Now, Britney's mother, Lynne, has reportedly filed new legal documents asking to receive special notice on “all matters” pertaining to Britney’s income and assets, making it clear that she too wants a say in how the star's $59m fortune is used and protected. Vanity Fair reported that she also liked comments from fans suggesting the conservatorship is an infringement on Britney's rights.
A video that Britney, 38, uploaded to Instagram earlier this year saw her tell fans that her gym had burned down after she'd left candles unattended. Her page has also been flooded with thousands of concerned comments after she posted a video of her ankle snapping while dancing during lockdown and several clips of her walking around or dancing in her mansion. Many have posted saying they're worried about her mental health.
The SJB Revocable Trust was set up in 2004 by Britney in order to protect her money and assets, plus protect her children's, Sean and Jayden, inheritance (Britney reportedly has about 30% of the shared custody of them, the rest of the time the boys spend with their father, Kevin Federline).

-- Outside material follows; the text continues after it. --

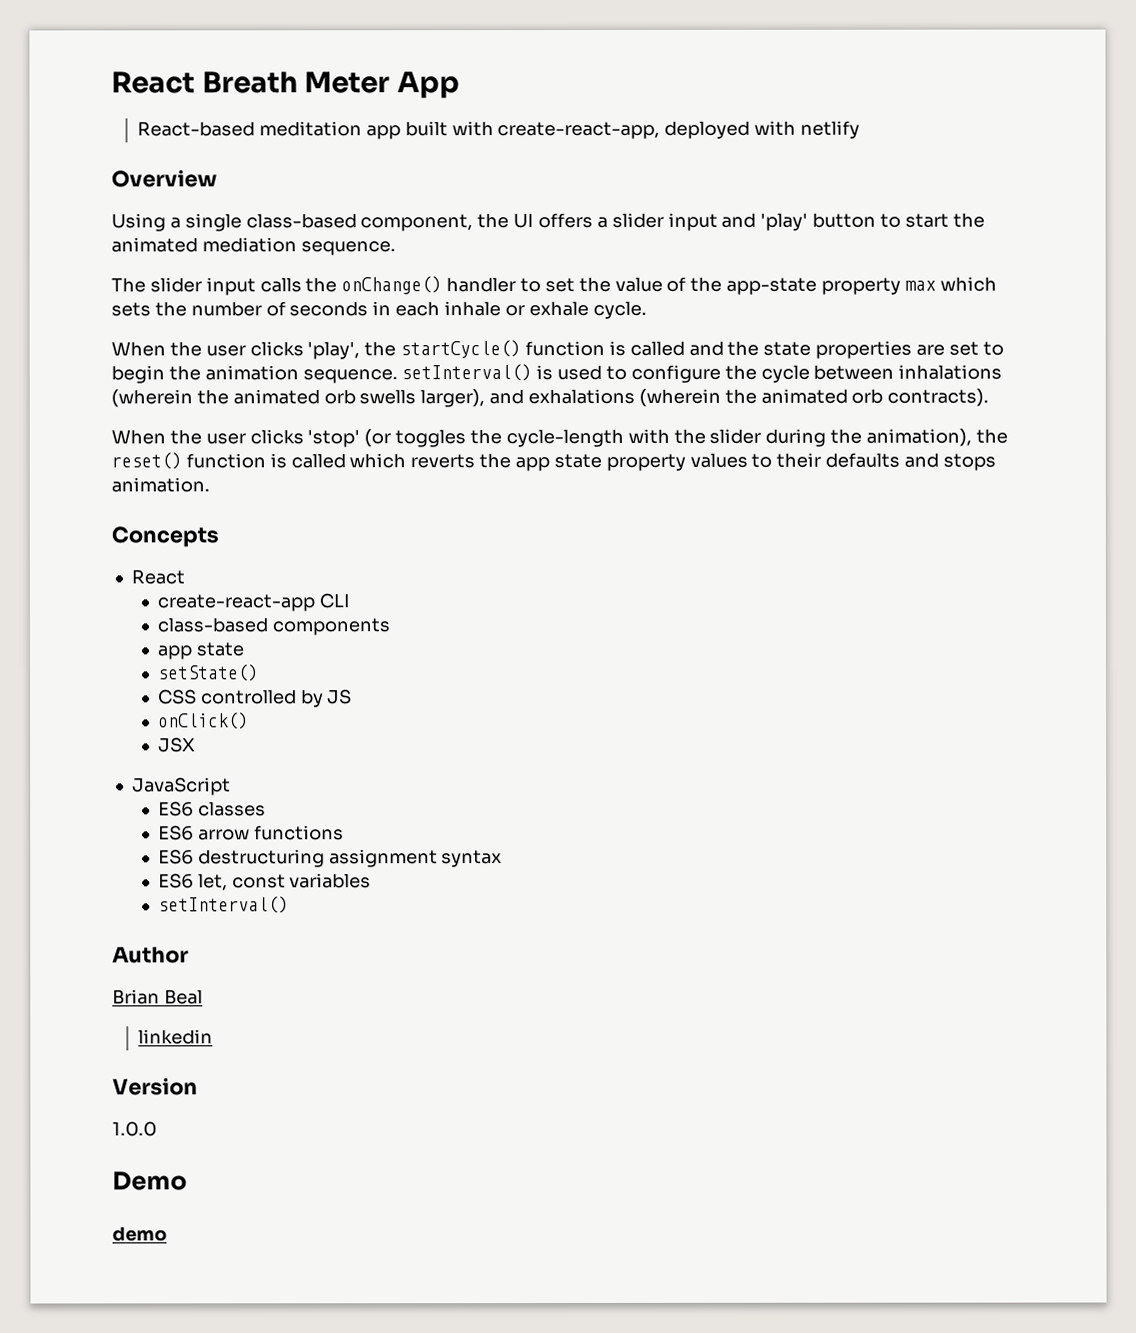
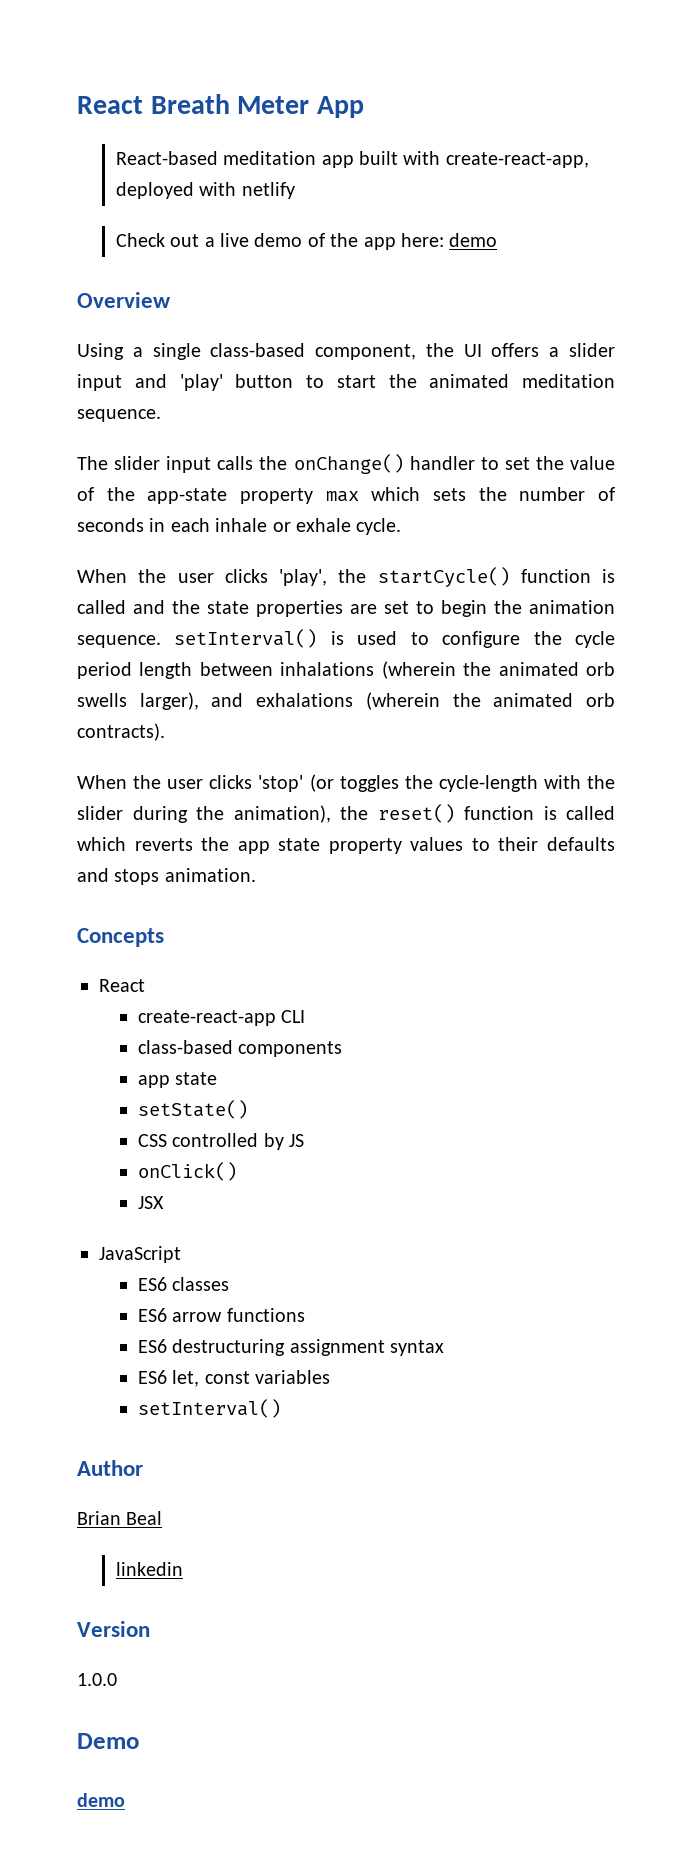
+ Check out a live demo of the app here: demo
- Using a single class-based component, the UI offers a slider input and 'play' button to start the animated mediation sequence.
+ Using a single class-based component, the UI offers a slider input and 'play' button to start the animated meditation sequence.
- When the user clicks 'play', the startCycle() function is called and the state properties are set to begin the animation sequence. setInterval() is used to configure the cycle between inhalations (wherein the animated orb swells larger), and exhalations (wherein the animated orb contracts).
+ When the user clicks 'play', the startCycle() function is called and the state properties are set to begin the animation sequence. setInterval() is used to configure the cycle period length between inhalations (wherein the animated orb swells larger), and exhalations (wherein the animated orb contracts).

However, her name was reportedly removed as a trustee when she was placed under conservatorship in 2008, after she publicly experienced a mental health breakdown, and the court appointed "temporary successors of the trust".

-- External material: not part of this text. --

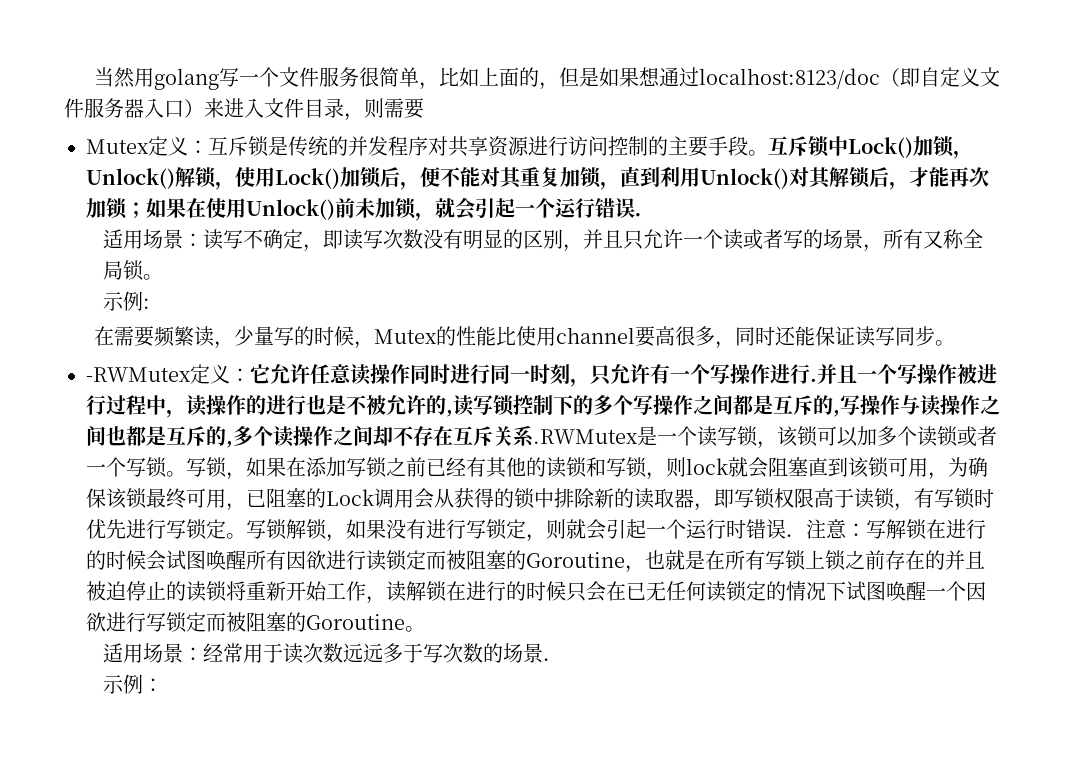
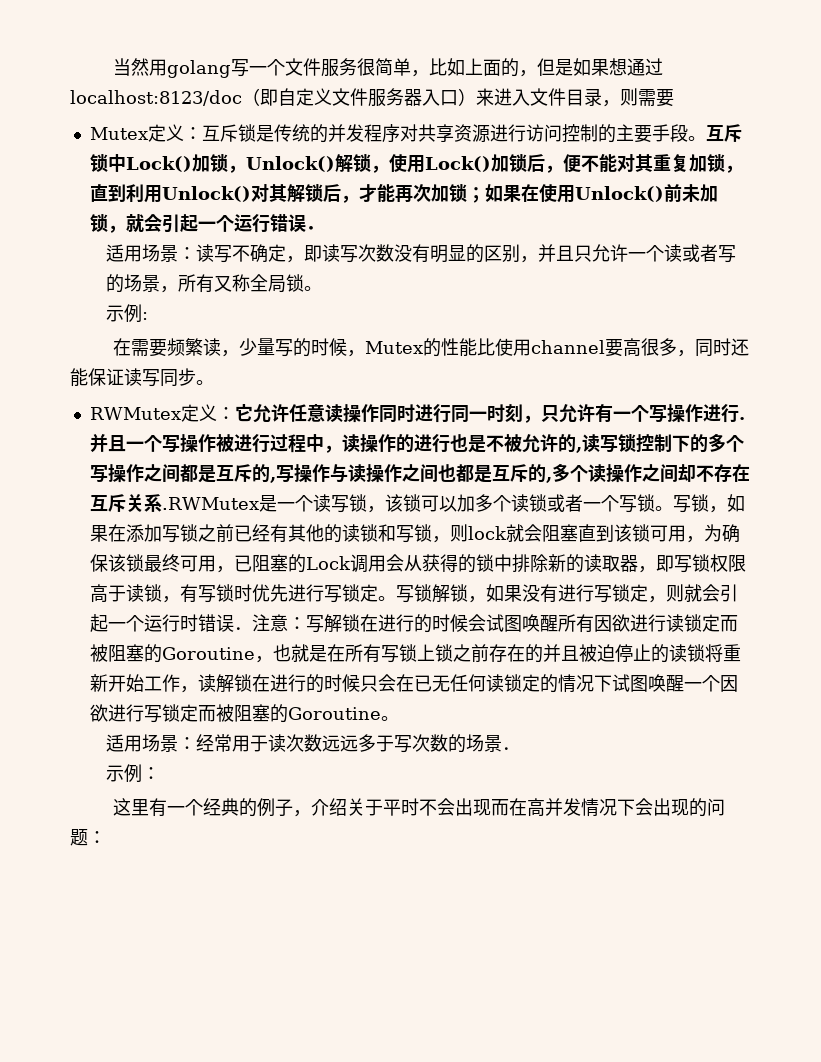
- -RWMutex定义：它允许任意读操作同时进行同一时刻，只允许有一个写操作进行.
+ RWMutex定义：它允许任意读操作同时进行同一时刻，只允许有一个写操作进行.
+ 这里有一个经典的例子，介绍关于平时不会出现而在高并发情况下会出现的问题：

The arrangement saw the singer relinquish all legal control over her estate, financial and personal assets. Instead those rights have been granted to her father and legal team.

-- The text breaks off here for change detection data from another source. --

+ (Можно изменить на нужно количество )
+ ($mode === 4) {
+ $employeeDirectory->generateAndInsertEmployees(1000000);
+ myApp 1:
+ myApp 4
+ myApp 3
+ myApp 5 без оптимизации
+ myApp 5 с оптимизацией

Typically, a contract such as this is reserved for severely mentally incapacitated people, but fans are arguing that since 2008 she has been on world tours, completed a Vegas residency and released new music, therefore proving she's capable of living an independent life once more.
However, in October 2018, Britney announced a second Vegas residency, but it was later cancelled – she said due to her father’s sudden poor health. It was later reported that Britney had also checked into a mental health facility.
Supporters of the #FreeBritney movement are adamant that Britney has been manipulated, is being controlled by her father and should have greater autonomy over her own life. However, other sources report that she is already heavily involved in any decision-making and that she is happy with the arrangement.
Recent documents show that in 2018, the singer spent $400,000 on living expenses, $66,000 on household supplies and $1.1 million on her legal and conservator fees. Her father made $128,000 from his involvement, according to ET. In September 2019, Britney's father was accused (and then cleared) of hitting her eldest son, Sean. The police report was filed by Kevin Federline.
A petition (which has been signed by over 184,000 people) has been created with the aim of getting Britney her own lawyer. Many are saying her being restricted by this contract is a violation of human rights.
Many fans regularly leave comments urging Britney to wear a certain colour in her next video if she needs help, or have written saying their messages of concern have been deleted from underneath her social media posts. Others praise her for being a source of positivity on social media and say they love watching her dancing videos, seeing her pictures of new outfits or flowers.
Britney has been in the limelight since childhood, when she (along with Christina Aguilera and Justin Timberlake) were part of the Mickey Mouse Club. Many of her hits talk about feeling trapped or the downsides of fame (such as Overprotected and Lucky).
For a video summary on the Free Britney phenomenon, see this post created by Saint Hoax (a popular news and pop culture account with over 2 million followers):
We hope that whatever the outcome of the upcoming hearing is, Britney is well and happy.